3. The Back of the Mother

The image to the right shows the back of the mother of the astrolabe. Over the top of this the alidade is allowed to freely rotate, like the hands of a clock, around a central pivot. It acts as a measuring ruler and a simple observing instrument. Two tabs fold out from the edges of the alidade to act as a simple sight.

Most of the circles on the back of the mother form a calendar, referencing the time of year to the Sun's annual motion along through the constellations of the ecliptic. One full revolution around the disc represents one year.

Measuring the elevation of stars

In many of the calculations described in the following pages, it will be necessary to measure the elevation (altitude) of stars above the horizon.

To do so, the astrolabe should first be suspended at eye level, such that you are able to look along the length of the alidade. Traditionally, the astrolabe would be suspended from a ring hooked over the user's right thumb. When using a cardboard astrolabe, I would recommend punching a small hole through the handle protruding from the top of the astrolabe, and attaching a loop of string or ribbon through it. You may then suspend the astrolabe by holding this loop in your hand, or hooking it over a finger.

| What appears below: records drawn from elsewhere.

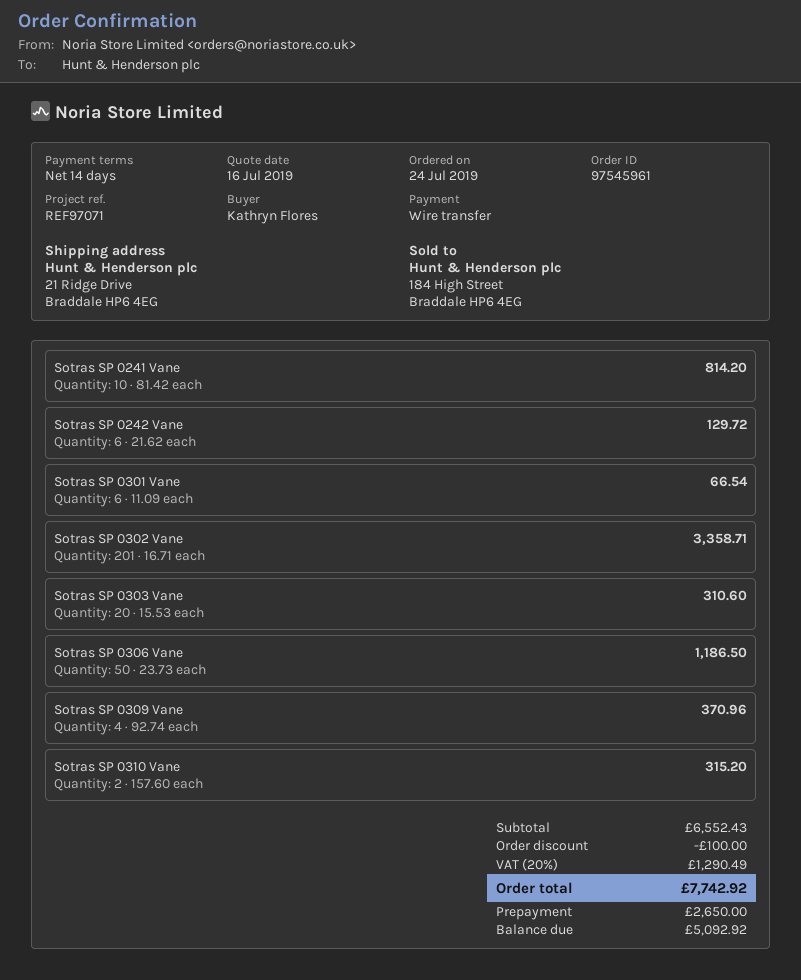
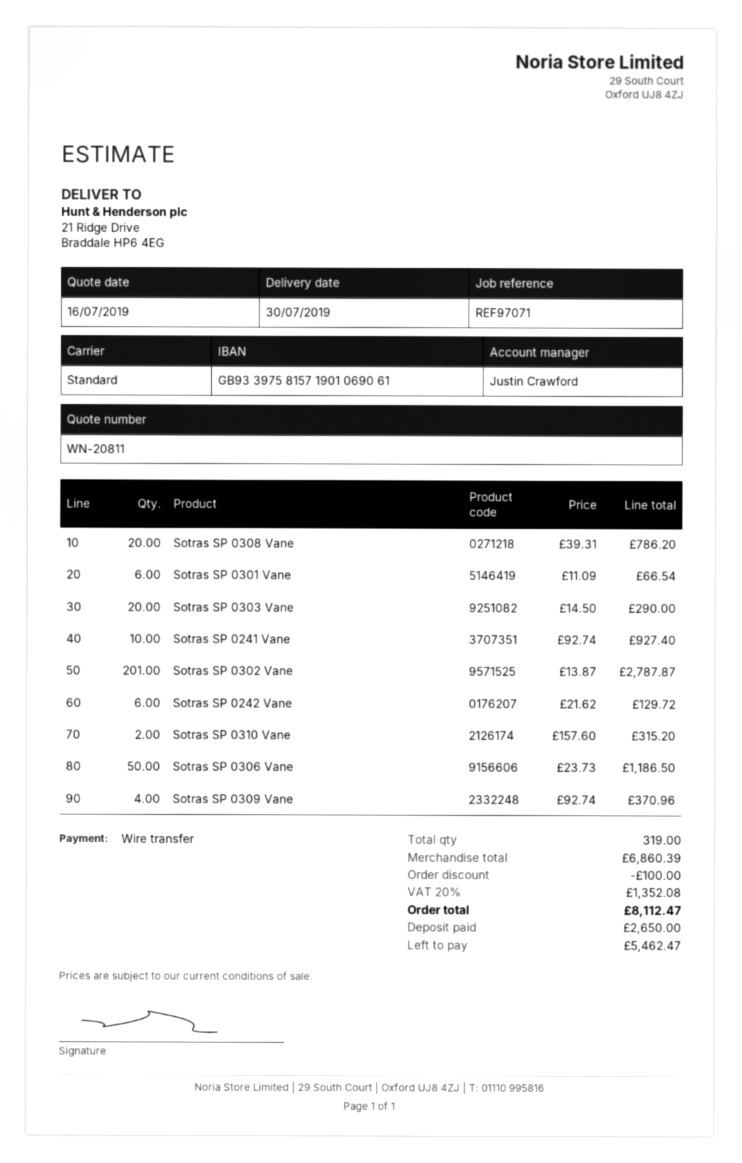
Sotras SP 0241 Vane: 10 x 81.42 = 814.20 -> 10 x 92.74 = 927.40
Sotras SP 0302 Vane: 201 x 16.71 = 3358.71 -> 201 x 13.87 = 2787.87
Sotras SP 0303 Vane: 20 x 15.53 = 310.60 -> 20 x 14.50 = 290.00
Sotras SP 0308 Vane: none -> 20 x 39.31 = 786.20
subtotal: 6552.43 -> 6860.39
tax: 20% = 1290.49 -> 20% = 1352.08
total: 7742.92 -> 8112.47
balance: 5092.92 -> 5462.47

It is important, however, that the astrolabe should hang freely, so that the zero marks on the back of the mother are horizontal, while the 90° marker points towards the zenith.

While looking along the line of the alidade, you should rotate it until your sight line along it lines up with your sight line to the star you want to measure. Once this is done, the outermost scale on the astrolabe will indicate the star's altitude in degrees.

The Sun's path

The Sun's path through the ecliptic constellations is divided into twelve equal 30° portions, and each portion designated as a zodiacal constellation. The first of these, Aries, is defined to start at the vernal equinox, the point on the sky where the Sun's path crosses the equator in March. It ends when the Sun has moved 30° eastwards from the vernal equinox, which happens after roughly a month.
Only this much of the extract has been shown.